Employers who negotiate terms and conditions with a trade union must take great care if they seek to bypass that process and make individual offers to employees when talks break down.
Any offer made to a group of employees which has the purpose and effect of any of their terms and conditions no longer being covered by collective bargaining will be an ‘unlawful inducement’ – attracting a minimum penalty of almost £4,000 per employee.
In Kostal UK Ltd v Dunkley and others, the employer had only recently recognised a trade union and their first round of negotiations failed to end in agreement. Claiming that the matter had to be resolved before the end of the year for Christmas bonuses to be paid, the employer made two separate offers to individual employees which matched the collective offer made to the trade union.
The union eventually accepted the deal offered by the employer, but more than 50 employees claimed that they had been subjected to unlawful inducements. The employer argued that it had not sought to derecognise the union or end collective bargaining, it had merely attempted to ensure that the failure of negotiations did not prevent individual employees from receiving a Christmas bonus. Nevertheless, the Tribunal upheld the claims and the employer appealed.
The EAT dismissed the appeal.
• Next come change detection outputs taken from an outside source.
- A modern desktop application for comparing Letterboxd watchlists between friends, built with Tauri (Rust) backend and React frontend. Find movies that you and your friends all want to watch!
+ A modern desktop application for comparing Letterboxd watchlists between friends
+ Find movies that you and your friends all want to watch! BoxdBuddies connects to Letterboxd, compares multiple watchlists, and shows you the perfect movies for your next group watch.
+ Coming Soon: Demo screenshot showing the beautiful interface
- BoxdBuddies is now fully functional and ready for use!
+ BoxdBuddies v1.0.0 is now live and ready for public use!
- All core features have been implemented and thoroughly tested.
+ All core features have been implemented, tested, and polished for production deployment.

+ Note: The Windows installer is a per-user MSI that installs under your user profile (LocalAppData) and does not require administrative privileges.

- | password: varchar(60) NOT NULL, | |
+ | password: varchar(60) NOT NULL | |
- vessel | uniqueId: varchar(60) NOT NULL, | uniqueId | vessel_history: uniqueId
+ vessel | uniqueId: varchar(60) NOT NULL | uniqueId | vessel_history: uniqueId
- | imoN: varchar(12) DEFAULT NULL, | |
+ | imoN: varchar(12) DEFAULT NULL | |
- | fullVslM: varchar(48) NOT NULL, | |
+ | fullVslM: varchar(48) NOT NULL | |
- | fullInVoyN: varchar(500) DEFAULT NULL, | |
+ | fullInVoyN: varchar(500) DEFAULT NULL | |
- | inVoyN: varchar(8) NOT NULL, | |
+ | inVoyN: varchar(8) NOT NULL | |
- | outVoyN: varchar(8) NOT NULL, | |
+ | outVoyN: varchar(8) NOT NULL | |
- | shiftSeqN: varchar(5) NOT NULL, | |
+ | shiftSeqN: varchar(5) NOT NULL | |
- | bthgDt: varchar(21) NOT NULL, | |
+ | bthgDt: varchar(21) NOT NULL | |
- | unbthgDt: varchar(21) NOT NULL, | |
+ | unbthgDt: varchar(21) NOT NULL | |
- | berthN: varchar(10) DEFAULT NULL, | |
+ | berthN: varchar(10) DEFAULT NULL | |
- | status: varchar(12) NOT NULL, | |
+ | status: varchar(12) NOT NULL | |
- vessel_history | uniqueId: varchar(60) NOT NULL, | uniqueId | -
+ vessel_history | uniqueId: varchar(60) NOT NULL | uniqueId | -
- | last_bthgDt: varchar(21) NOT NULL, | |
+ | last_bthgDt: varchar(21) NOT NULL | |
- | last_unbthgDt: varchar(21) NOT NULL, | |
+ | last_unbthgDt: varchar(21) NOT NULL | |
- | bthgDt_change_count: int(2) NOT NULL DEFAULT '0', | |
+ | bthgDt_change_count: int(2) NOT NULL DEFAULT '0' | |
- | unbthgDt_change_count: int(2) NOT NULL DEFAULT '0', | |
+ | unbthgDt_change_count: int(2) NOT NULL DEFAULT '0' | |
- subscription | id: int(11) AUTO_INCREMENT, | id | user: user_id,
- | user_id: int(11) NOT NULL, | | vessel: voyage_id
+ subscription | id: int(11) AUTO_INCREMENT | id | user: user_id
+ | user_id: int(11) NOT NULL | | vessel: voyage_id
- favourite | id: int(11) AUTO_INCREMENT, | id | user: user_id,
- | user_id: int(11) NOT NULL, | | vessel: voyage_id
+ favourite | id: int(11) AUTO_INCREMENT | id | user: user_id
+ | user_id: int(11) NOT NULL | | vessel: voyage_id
The Tribunal had been entitled to find that part of the purpose behind the offer made by the employer was that – for one pay round at least – a number of employees would have their pay determined through an individual rather than collective agreement. There was no requirement that an individual offer would only amount to an unlawful inducement if it sought to permanently remove the employee from the scope of collective bargaining.
An appeal to the Court of Appeal seems likely. The employer, after all, is facing an enormous penalty (almost £400,000 in total) for what to many would seem to be a minor breach of the etiquette of collective bargaining. Guidance from the Court of Appeal as to whether the law really is this strict would be welcome.